Federal law under Section 804 J(3) is clear that the Secretary of Health and Human Services can permit Americans to travel to Canada, buy prescription drugs for their own use, and bring them back. It could be done through special waivers or general regulation. It should be a general regulation so that there’s no gray about the policy and Americans don’t have to go through unnecessary red tape to go buy a more affordable prescription drug. For people who take insulin, especially to treat type 1 diabetes, this could be lifesaving.
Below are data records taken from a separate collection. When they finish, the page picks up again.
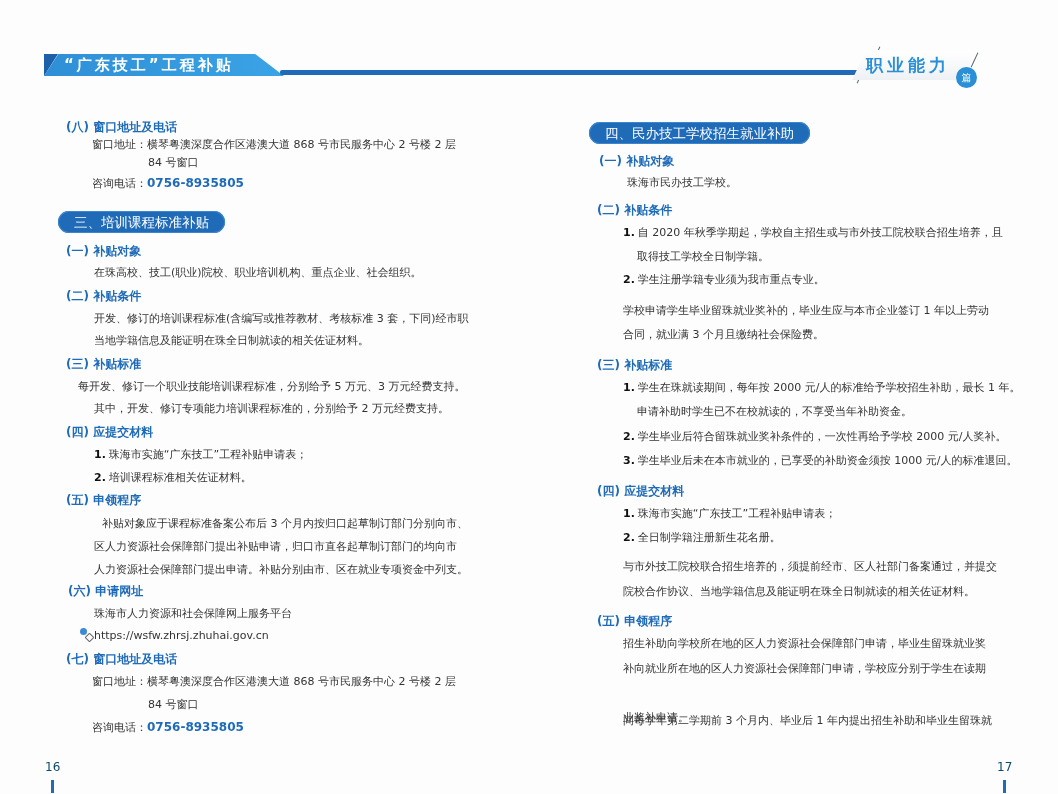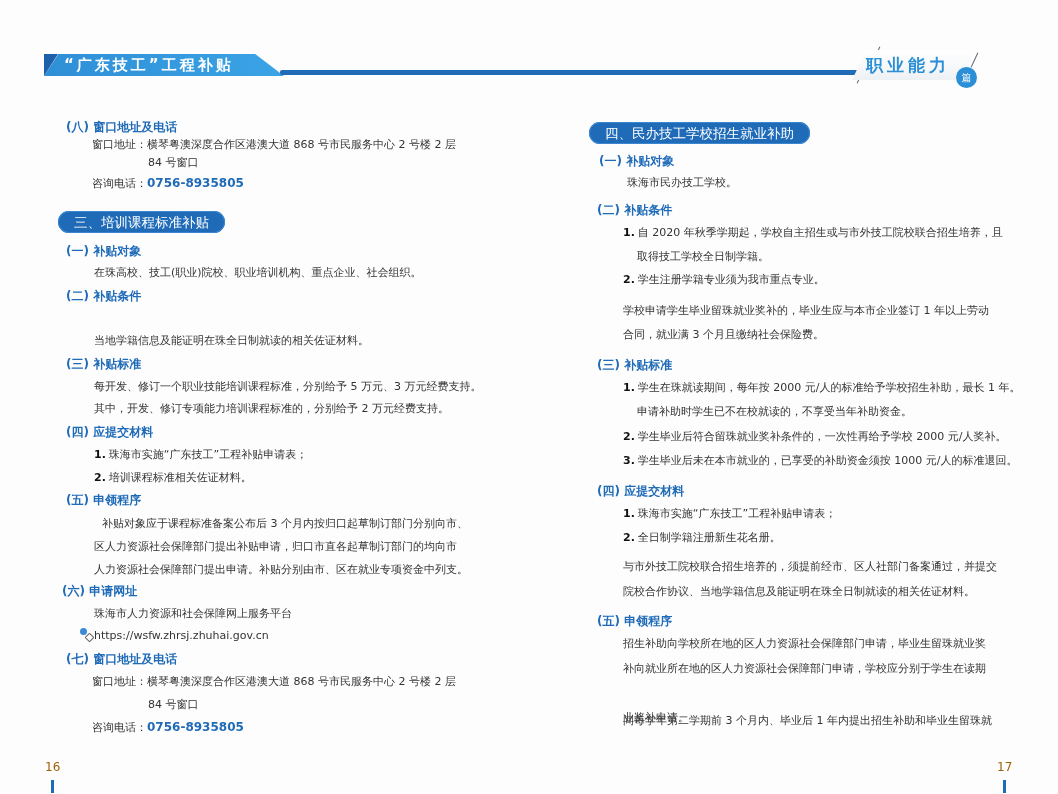--- a/index.html
+++ b/index.html
@@ -98,6 +98,7 @@
     <div class="p" style="left:94px; top:262px;">在珠高校、技工(职业)院校、职业培训机构、重点企业、社会组织。</div>
 
     <div class="h2" style="left:66px; top:287px;">(二) 补贴条件</div>
+    <div class="p" style="left:94px; top:308px;">开发、修订的培训课程标准(含编写或推荐教材、考核标准 3 套，下同)经市职</div>
     <div class="p" style="left:94px; top:330px;">当地学籍信息及能证明在珠全日制就读的相关佐证材料。</div>
 
     <div class="h2" style="left:66px; top:355px;">(三) 补贴标准</div>

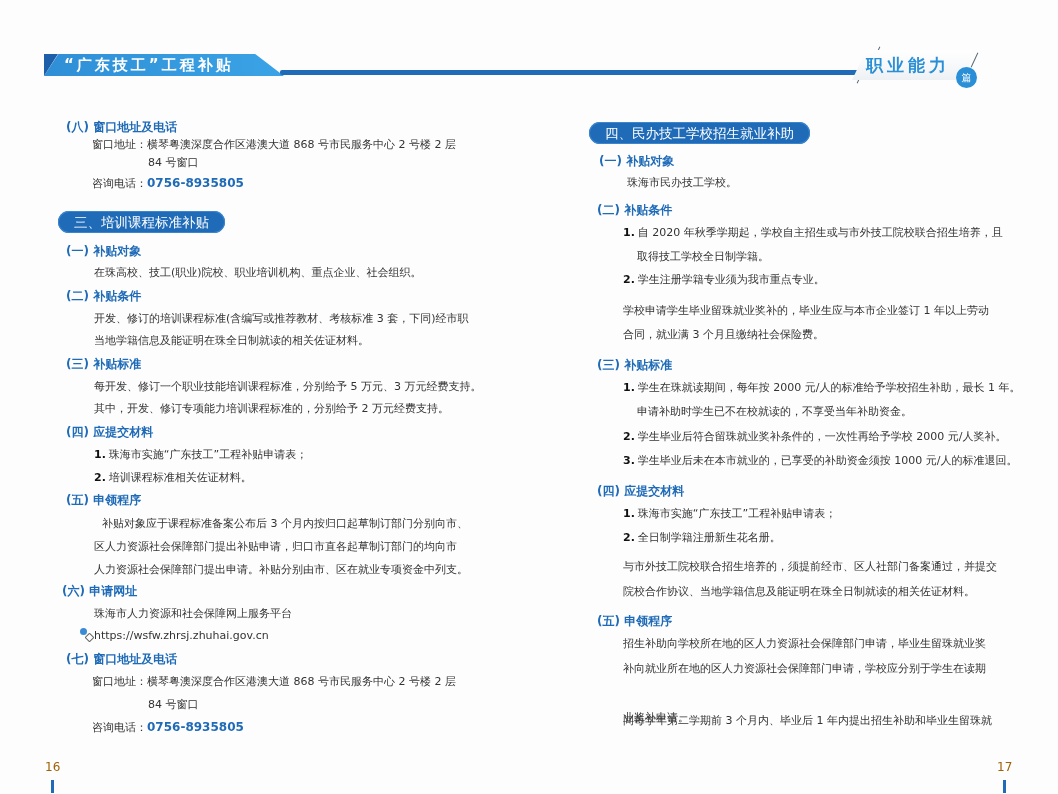--- a/index.html
+++ b/index.html
@@ -102,7 +102,7 @@
     <div class="p" style="left:94px; top:330px;">当地学籍信息及能证明在珠全日制就读的相关佐证材料。</div>
 
     <div class="h2" style="left:66px; top:355px;">(三) 补贴标准</div>
-    <div class="p" style="left:94px; top:376px;">每开发、修订一个职业技能培训课程标准，分别给予 5 万元、3 万元经费支持。</div>
+    <div class="p" style="left:78px; top:376px;">每开发、修订一个职业技能培训课程标准，分别给予 5 万元、3 万元经费支持。</div>
     <div class="p" style="left:94px; top:398px;">其中，开发、修订专项能力培训课程标准的，分别给予 2 万元经费支持。</div>
 
     <div class="h2" style="left:66px; top:423px;">(四) 应提交材料</div>

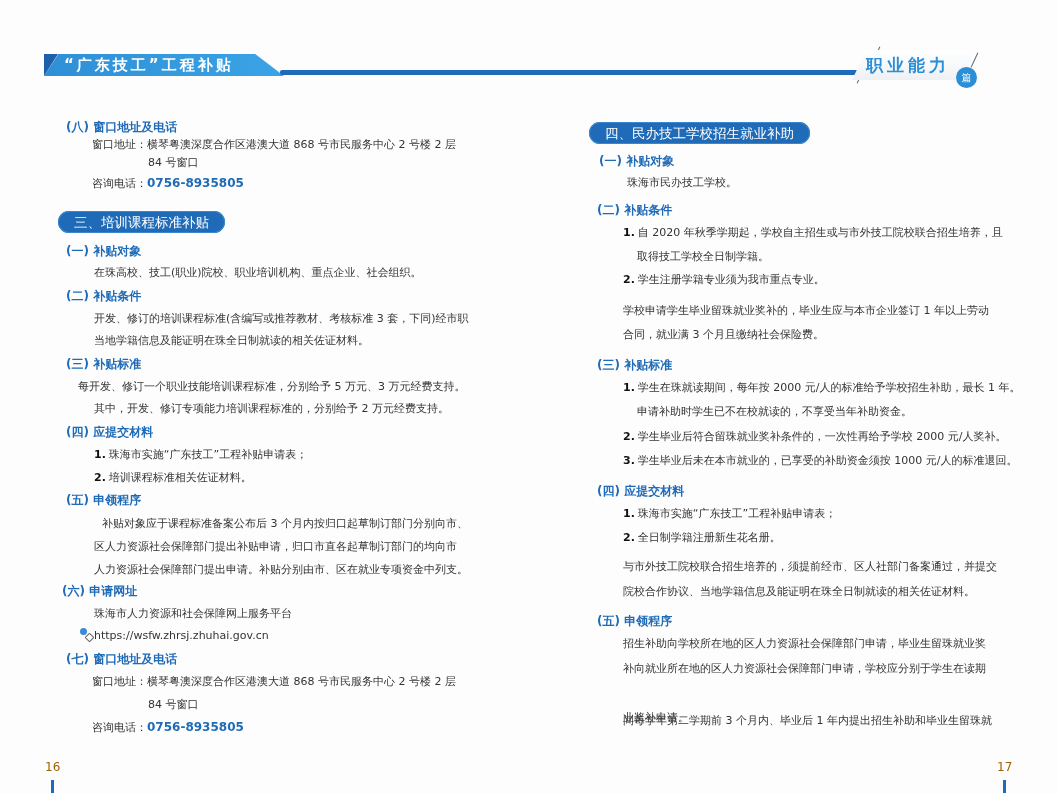--- a/index.html
+++ b/index.html
@@ -118,7 +118,7 @@
     <div class="p" style="left:94px; top:536px;">区人力资源社会保障部门提出补贴申请，归口市直各起草制订部门的均向市</div>
     <div class="p" style="left:94px; top:559px;">人力资源社会保障部门提出申请。补贴分别由市、区在就业专项资金中列支。</div>
 
-    <div class="h2" style="left:62px; top:582px;">(六) 申请网址</div>
+    <div class="h2" style="left:68px; top:582px;">(六) 申请网址</div>
     <div class="p" style="left:94px; top:603px;">珠海市人力资源和社会保障网上服务平台</div>
     <div class="p" style="left:80px; top:625px;text-align:center;">
       <span class="link-icon"></span><span>https://wsfw.zhrsj.zhuhai.gov.cn</span>

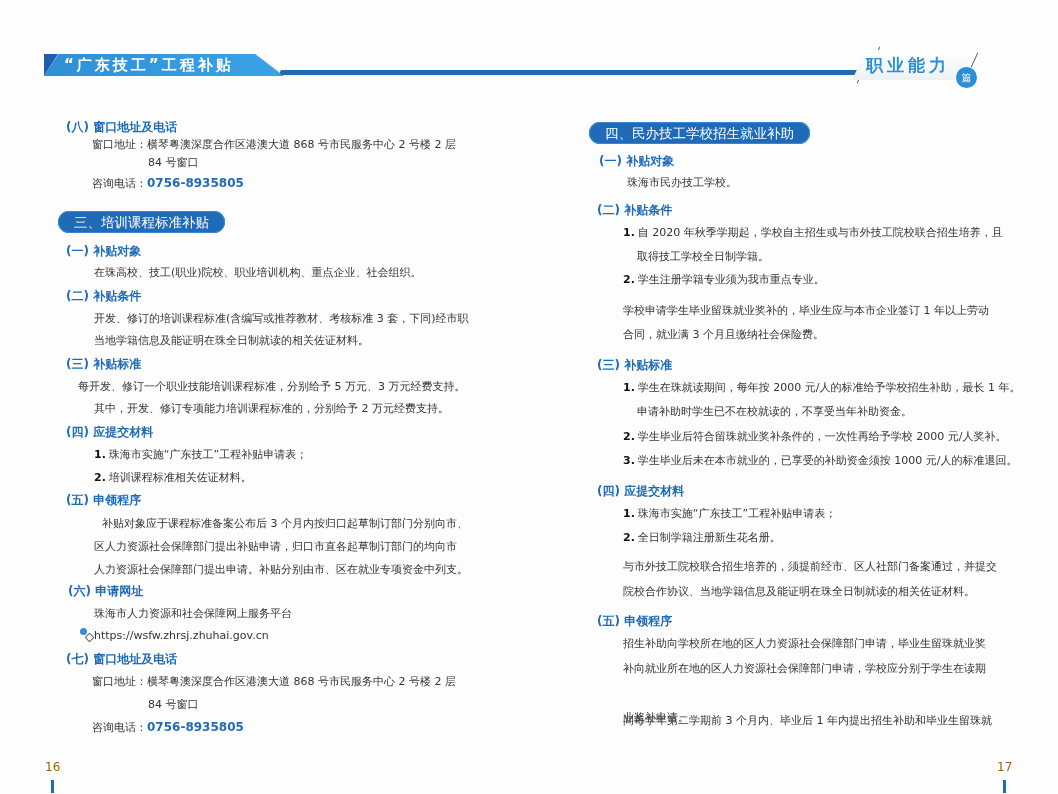--- a/index.html
+++ b/index.html
@@ -63,7 +63,7 @@
   .link-icon::before { content: ""; position: absolute; left: 0; top: 0; width: 7px; height: 7px; border-radius: 50%; background: #3a8ad6; }
   .link-icon::after { content: ""; position: absolute; left: 6px; top: 6px; width: 5px; height: 5px; border: 1px solid #666; border-radius: 1px; transform: rotate(45deg); }
 
-  .pgnum { position: absolute; top: 760px; font-size: 12px; color: #a16207; }
+  .pgnum { position: absolute; top: 760px; font-size: 12px; color: #0c4a6e; }
   .pgbar { position: absolute; top: 780px; width: 3px; height: 13px; background: #1f6bb8; }
 </style>
 </head>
Yes, I know, millions of Americans already import medicines for personal use from Canada and other countries, but they don’t have express permission and it’s technically illegal under most circumstances. Implementing Part J(3) would not make personal importation expressly legal but it would expressly permit it. Even though there’s no safety and essentially no regulatory risk to such imports now, some may avoid it anyway because of the federal prohibitions or confusion about what to do and what is safe. Express permission to do so from the FDA, at least from Canada, in-person, will mean more people who can obtain medicines at lower cost. It will reduce the number of Americans who are not taking needed medications because of cost. It’s not a greenlight to internet purchases but simply to cross the border for necessary, safe and affordable medicines. It’s the right thing to do.